Renato Steinberg co-founded and contributed to the company in 2019, originally under the name Alloy Card honest last year. The two began sending out invite codes to developers who wanted access to the Klutch credit card in May. Corresponding an SEC filingKlutch raised $840,000 in funding in June.
Steinberg had several ventures before Klutch, most recently Saferize, a parental control service, and Fashion.me, a style social network. He was Chief Technology Officer of Credit Suisse Hedging Griffothe asset management arm of the Swiss investment bank in Brazil, and Chief Technology Officer of Bento for Business, a card-based corporate spend management platform.
Before joining Klutch, Ehrlich was Head of Global Transactions for flexible workspace operator Knotel. She also worked for TD Bank Group as a credit manager, then as vice president of relationship management and as a financial analyst for Wells Fargo.
Sean Anderson, an advisor to Klutch who previously worked with Steinberg on Bento, said The project envisions “bringing automated finance to the masses” and providing a way “to make customers feel smart without having to micromanage card controls or decisions.”
The Klutch team has already created a handful of MiniApps that developers can browse and use in the Klutch Card Mobile App available for both Apple and Android mobile devices. Developers can also request access to create their own MiniApps, which will then become available on Klutch’s marketplace.

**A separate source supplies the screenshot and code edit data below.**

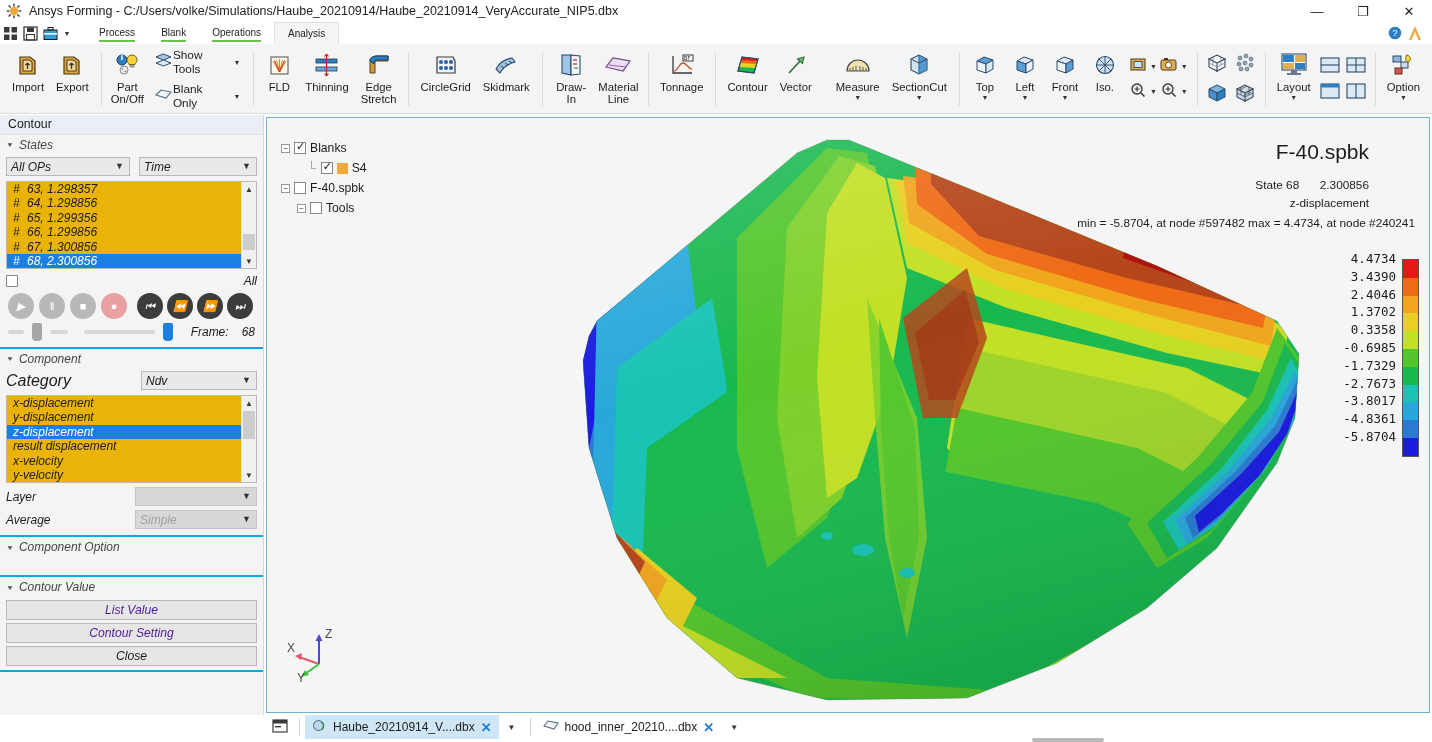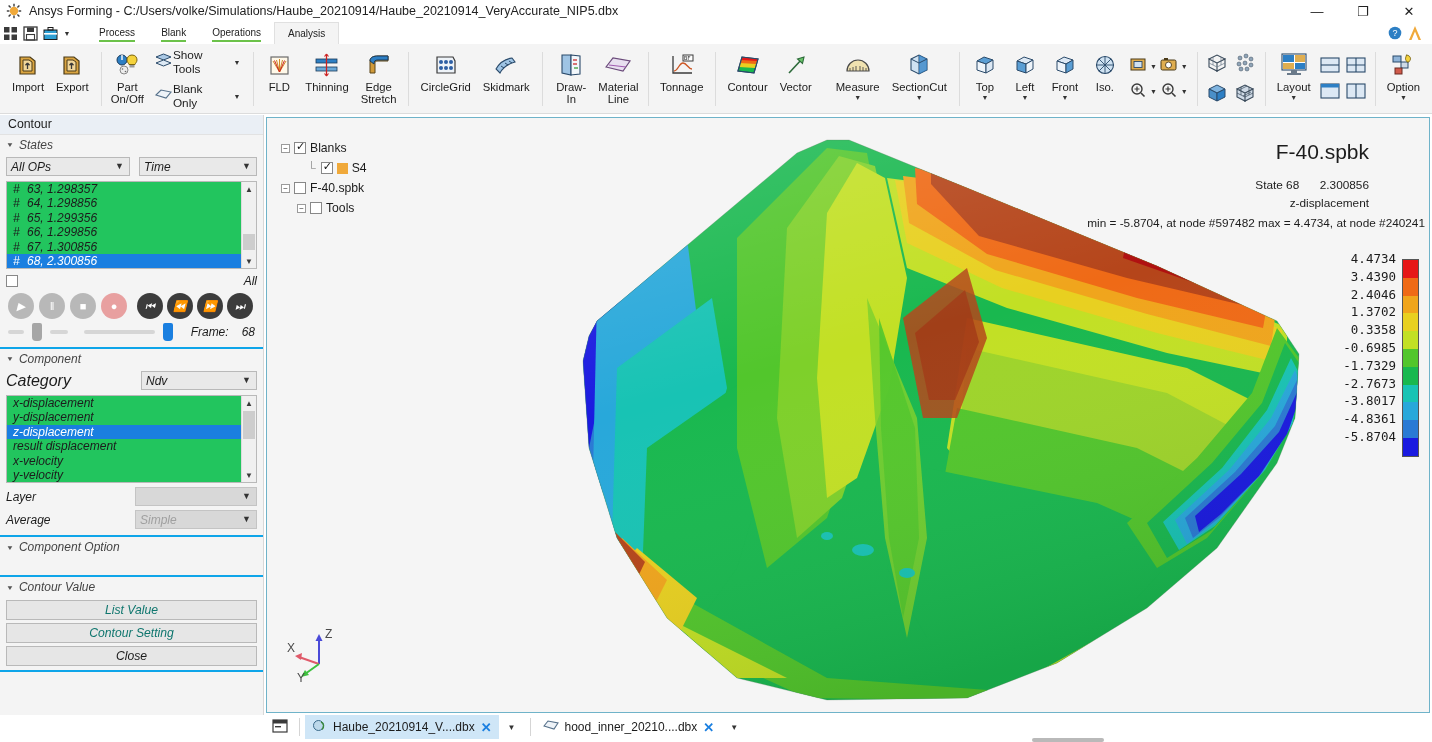"# 63, 1.298357" .listbox { background: #22c55e -> #eab308 }
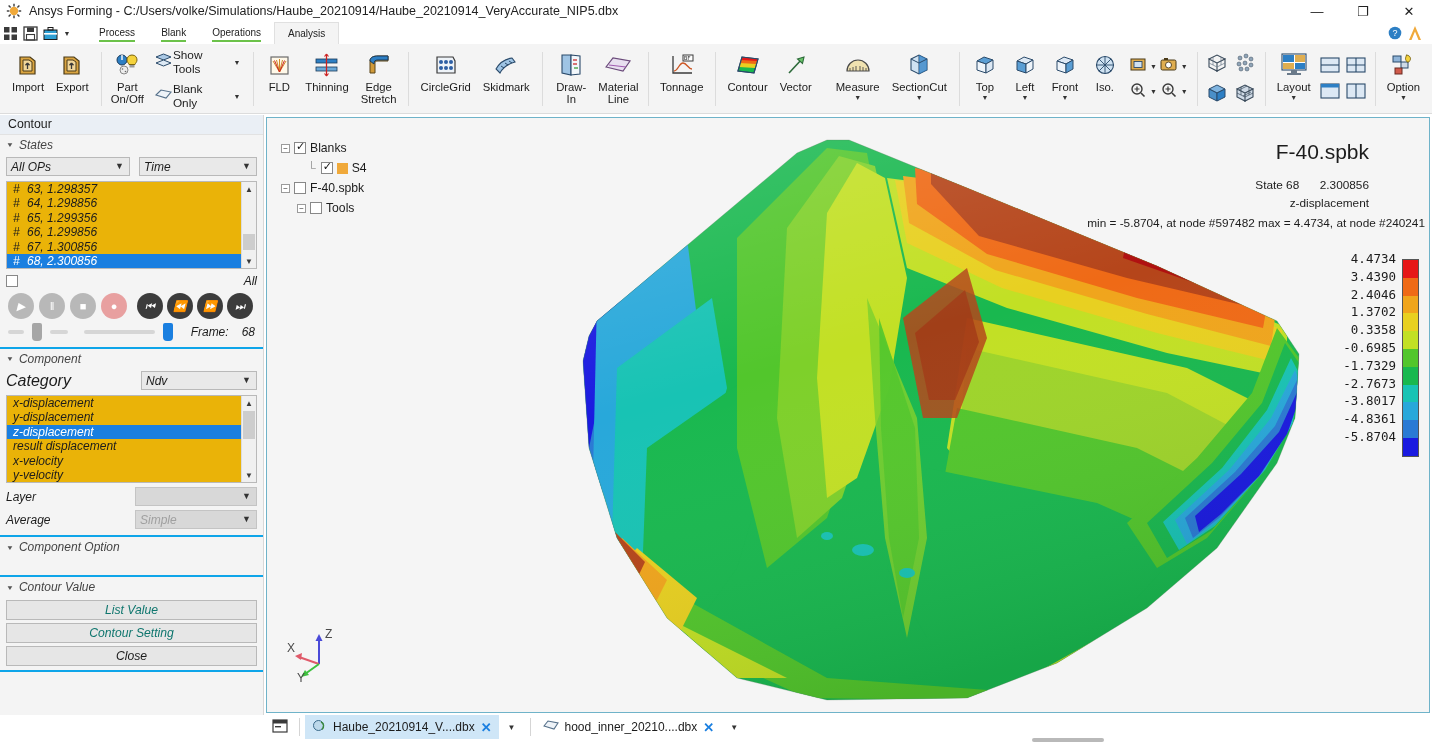"min = -5.8704, at node" .vp-minmax { right: 4px -> 14px }
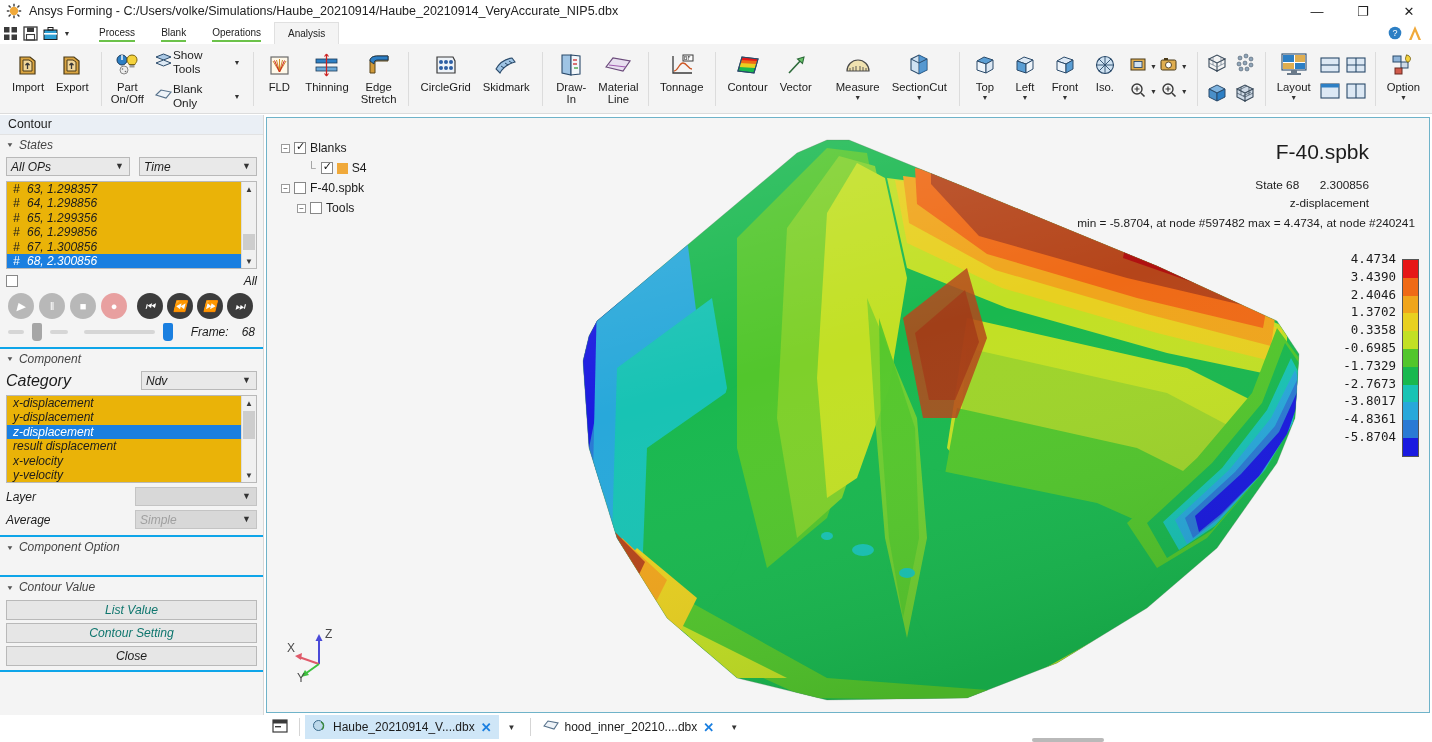"List Value" .btn-wide { color: #0f766e -> #4c1d95 }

For example, the pre-built MiniApps allow users to export each transaction to a spreadsheet, block transactions for specific subscriptions, set and enforce monthly budgets by blocking transactions that exceed each budget, cash out the card’s balance on each transaction, and issue virtual burner cards.
Users can also request multiple physical cards linked to their account to give to family members or to use for travel – a feature one developer said was particularly exciting.
“One of the things I do is travel with extra copies of maps, but that only works in a few situations, like when I can trust that nobody has them to misuse them,” said a developer at the Klutch community chat. “With Klutch, I can travel with a replacement card that has a unique number. If I lose a card I can cancel it and just use the replacement card.”
Klutch provides the source code to MiniApps on GitHuba popular code repository, and API documentation on its website and gives developers instructions on how to create their own MiniApps and templates to work with.
Klutch is currently only available to US residents but can be used internationally. The company previously issued debit cards but announced in December that it would switch to credit cards.
This month, Steinberg told developers in the company’s public Slack chat room that in the coming month, Klutch plans to support paid MiniApps, which would allow developers to monetize using a revenue-sharing model similar to other app stores.
Klutch works with financial data aggregator Plaid to link users’ external financial accounts to their Klutch account. Klutch uses Synapse Financial Technologies for its backend software, which enables it to offer banking services and products through Evolve Bank and Trust. Evolve is also Klutch’s map provider.
Many of Klutch’s offerings mirror those of other financial technology companies, and developers interested in analyzing and working with their own financial data can use other apps for similar purposes.
One of the most famous examples is Plaid, which developers can access its own API and allows them to link multiple financial accounts to one app and track transactions on those accounts. Plaid also has some developers testing a feature for Processing of Transactions between accounts, and in Europe, Plaid allows developers to initiate payments and create virtual accounts.
Klutch has differentiated itself by giving developers direct programmatic control over their credit card — things like cashing out the card’s balance after each transaction, redirecting cashback, and blocking transactions.